[[ Input records, beginning ]]

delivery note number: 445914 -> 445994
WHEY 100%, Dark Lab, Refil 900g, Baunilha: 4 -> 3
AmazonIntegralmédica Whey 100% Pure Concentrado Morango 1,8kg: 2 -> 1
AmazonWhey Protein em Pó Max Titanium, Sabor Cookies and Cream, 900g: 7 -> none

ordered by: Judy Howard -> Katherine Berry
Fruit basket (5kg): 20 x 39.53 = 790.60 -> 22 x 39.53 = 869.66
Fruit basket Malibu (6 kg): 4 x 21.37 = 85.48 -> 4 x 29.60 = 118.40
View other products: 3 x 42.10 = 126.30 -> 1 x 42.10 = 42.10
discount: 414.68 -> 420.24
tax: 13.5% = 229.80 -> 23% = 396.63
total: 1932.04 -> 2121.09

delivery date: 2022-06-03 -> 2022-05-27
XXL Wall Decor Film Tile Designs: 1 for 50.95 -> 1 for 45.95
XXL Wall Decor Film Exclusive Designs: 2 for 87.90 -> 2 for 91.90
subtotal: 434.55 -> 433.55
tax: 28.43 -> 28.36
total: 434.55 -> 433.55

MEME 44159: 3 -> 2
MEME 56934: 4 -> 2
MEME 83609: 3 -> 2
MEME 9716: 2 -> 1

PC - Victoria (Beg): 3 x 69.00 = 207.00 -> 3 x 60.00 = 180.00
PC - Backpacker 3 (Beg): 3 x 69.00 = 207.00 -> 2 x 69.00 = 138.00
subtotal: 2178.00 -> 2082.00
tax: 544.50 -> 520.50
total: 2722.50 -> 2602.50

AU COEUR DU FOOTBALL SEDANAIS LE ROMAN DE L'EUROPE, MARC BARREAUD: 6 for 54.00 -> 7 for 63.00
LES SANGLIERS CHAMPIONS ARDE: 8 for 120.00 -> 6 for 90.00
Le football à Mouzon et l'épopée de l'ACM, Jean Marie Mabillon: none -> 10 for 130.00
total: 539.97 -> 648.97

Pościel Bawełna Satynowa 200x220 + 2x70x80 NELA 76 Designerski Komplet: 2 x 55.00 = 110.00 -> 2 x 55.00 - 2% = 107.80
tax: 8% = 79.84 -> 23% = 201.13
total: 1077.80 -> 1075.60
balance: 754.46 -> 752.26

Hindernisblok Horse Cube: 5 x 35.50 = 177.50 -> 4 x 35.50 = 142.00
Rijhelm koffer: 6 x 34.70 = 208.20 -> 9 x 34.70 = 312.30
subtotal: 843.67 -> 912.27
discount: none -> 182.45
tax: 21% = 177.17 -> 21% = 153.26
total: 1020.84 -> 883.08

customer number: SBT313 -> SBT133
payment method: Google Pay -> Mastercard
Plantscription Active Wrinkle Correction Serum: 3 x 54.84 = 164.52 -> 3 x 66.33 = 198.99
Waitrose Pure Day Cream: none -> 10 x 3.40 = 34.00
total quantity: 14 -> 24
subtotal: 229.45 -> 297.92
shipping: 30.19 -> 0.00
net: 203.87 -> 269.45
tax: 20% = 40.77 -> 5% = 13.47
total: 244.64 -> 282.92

[[ Input records, end ]]

→ Exercise details: Your answer should be an exact copy of the lines from the one with "LES SANGLIERS CHAMPIONS" through the end of the material, with no other lines.

→ Solution to this problem:
LES SANGLIERS CHAMPIONS ARDE: 8 for 120.00 -> 6 for 90.00
Le football à Mouzon et l'épopée de l'ACM, Jean Marie Mabillon: none -> 10 for 130.00
total: 539.97 -> 648.97

Pościel Bawełna Satynowa 200x220 + 2x70x80 NELA 76 Designerski Komplet: 2 x 55.00 = 110.00 -> 2 x 55.00 - 2% = 107.80
tax: 8% = 79.84 -> 23% = 201.13
total: 1077.80 -> 1075.60
balance: 754.46 -> 752.26

Hindernisblok Horse Cube: 5 x 35.50 = 177.50 -> 4 x 35.50 = 142.00
Rijhelm koffer: 6 x 34.70 = 208.20 -> 9 x 34.70 = 312.30
subtotal: 843.67 -> 912.27
discount: none -> 182.45
tax: 21% = 177.17 -> 21% = 153.26
total: 1020.84 -> 883.08

customer number: SBT313 -> SBT133
payment method: Google Pay -> Mastercard
Plantscription Active Wrinkle Correction Serum: 3 x 54.84 = 164.52 -> 3 x 66.33 = 198.99
Waitrose Pure Day Cream: none -> 10 x 3.40 = 34.00
total quantity: 14 -> 24
subtotal: 229.45 -> 297.92
shipping: 30.19 -> 0.00
net: 203.87 -> 269.45
tax: 20% = 40.77 -> 5% = 13.47
total: 244.64 -> 282.92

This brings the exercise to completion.